───── Listed records ─────
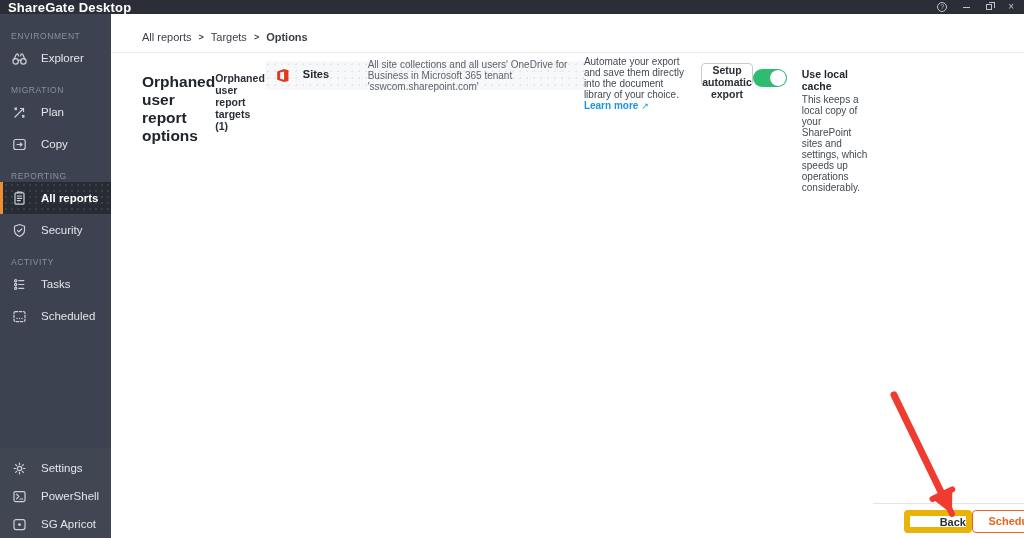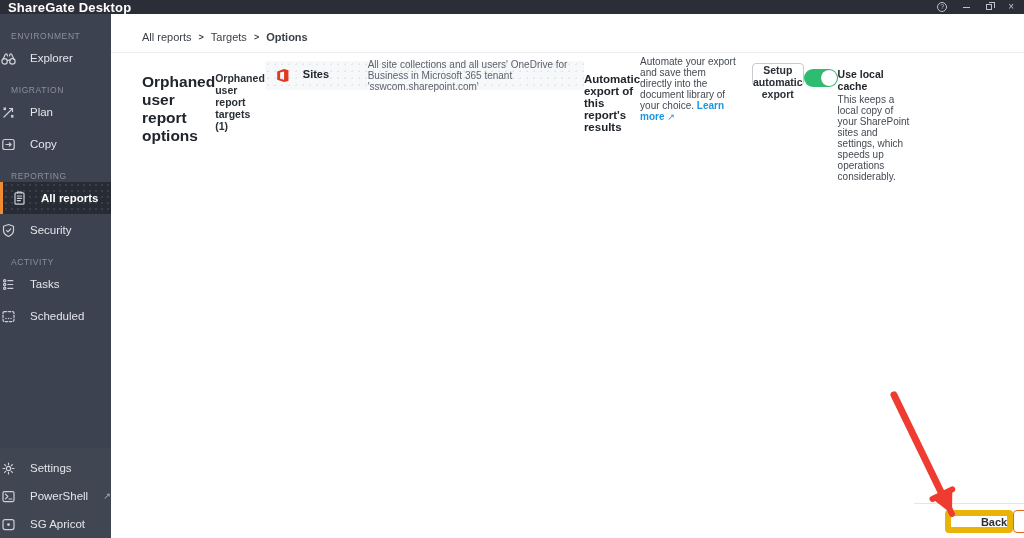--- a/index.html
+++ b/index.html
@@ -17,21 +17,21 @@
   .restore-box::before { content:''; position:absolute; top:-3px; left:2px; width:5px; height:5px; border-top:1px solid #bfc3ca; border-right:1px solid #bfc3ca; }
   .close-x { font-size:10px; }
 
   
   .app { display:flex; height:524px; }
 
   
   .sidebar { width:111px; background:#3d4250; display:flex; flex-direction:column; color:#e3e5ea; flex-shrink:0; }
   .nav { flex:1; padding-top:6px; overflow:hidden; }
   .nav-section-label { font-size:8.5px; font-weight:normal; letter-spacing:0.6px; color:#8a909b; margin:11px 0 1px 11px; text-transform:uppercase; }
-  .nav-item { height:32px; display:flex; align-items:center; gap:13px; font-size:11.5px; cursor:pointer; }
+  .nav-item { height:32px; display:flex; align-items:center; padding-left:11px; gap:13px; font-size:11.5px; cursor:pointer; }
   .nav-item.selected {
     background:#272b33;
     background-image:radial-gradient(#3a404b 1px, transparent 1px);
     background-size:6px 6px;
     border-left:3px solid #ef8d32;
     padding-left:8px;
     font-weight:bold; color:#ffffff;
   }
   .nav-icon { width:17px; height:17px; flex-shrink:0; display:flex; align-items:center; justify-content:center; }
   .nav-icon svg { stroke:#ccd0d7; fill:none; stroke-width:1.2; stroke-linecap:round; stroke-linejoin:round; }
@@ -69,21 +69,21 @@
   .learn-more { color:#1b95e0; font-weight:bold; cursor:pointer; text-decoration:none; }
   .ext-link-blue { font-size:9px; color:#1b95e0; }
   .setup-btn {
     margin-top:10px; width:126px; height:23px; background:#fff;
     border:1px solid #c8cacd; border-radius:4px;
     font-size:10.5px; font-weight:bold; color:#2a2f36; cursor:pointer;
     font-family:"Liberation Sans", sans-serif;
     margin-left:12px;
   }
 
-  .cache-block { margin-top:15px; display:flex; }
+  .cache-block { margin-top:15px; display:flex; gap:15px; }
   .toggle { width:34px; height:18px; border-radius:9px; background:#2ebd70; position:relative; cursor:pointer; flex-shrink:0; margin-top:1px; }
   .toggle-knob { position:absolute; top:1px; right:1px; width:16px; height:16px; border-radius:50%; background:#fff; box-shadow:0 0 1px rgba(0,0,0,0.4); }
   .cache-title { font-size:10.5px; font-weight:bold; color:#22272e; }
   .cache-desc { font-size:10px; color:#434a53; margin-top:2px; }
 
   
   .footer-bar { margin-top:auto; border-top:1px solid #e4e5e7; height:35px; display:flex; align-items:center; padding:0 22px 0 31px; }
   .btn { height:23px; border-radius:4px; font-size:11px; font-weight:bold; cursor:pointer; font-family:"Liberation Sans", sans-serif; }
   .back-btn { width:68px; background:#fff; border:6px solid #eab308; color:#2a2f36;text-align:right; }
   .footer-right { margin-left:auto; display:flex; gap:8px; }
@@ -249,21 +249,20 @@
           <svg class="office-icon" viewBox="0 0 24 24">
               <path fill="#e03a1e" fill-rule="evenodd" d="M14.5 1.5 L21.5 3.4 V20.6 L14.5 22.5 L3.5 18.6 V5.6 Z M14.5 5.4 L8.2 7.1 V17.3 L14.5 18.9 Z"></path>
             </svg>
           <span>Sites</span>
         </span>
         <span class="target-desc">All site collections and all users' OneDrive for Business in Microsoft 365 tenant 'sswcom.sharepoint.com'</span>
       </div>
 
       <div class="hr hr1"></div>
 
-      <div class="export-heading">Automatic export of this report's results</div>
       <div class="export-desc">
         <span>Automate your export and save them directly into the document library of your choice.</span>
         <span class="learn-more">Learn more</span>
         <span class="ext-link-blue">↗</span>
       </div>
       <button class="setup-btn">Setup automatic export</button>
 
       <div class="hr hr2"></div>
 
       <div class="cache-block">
─────
───── Listed records ─────
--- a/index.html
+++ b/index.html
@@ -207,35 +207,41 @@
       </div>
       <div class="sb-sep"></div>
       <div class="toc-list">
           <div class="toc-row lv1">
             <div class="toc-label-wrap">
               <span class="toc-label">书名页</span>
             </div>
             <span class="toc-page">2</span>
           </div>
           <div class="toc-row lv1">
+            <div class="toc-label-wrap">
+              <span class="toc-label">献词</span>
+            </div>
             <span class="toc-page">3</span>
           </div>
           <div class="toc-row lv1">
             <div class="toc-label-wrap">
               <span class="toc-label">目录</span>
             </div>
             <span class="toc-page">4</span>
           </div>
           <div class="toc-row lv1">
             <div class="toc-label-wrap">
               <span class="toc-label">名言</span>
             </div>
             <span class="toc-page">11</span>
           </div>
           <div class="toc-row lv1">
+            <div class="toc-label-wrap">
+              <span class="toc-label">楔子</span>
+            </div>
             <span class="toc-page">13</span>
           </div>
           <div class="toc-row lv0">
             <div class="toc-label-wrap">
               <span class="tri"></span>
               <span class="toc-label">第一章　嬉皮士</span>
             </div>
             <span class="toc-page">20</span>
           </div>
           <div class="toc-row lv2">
─────
→ **What you have to do**: From the records above, extract exactly and only the lines that begin at the line with "border:1px solid #c8cacd;" and stop after the line with "font-size:10.5px; font-weight:bold; color:#22272e;".

→ **Response to this exercise**:
     border:1px solid #c8cacd; border-radius:4px;
     font-size:10.5px; font-weight:bold; color:#2a2f36; cursor:pointer;
     font-family:"Liberation Sans", sans-serif;
     margin-left:12px;
   }
 
-  .cache-block { margin-top:15px; display:flex; }
+  .cache-block { margin-top:15px; display:flex; gap:15px; }
   .toggle { width:34px; height:18px; border-radius:9px; background:#2ebd70; position:relative; cursor:pointer; flex-shrink:0; margin-top:1px; }
   .toggle-knob { position:absolute; top:1px; right:1px; width:16px; height:16px; border-radius:50%; background:#fff; box-shadow:0 0 1px rgba(0,0,0,0.4); }
   .cache-title { font-size:10.5px; font-weight:bold; color:#22272e; }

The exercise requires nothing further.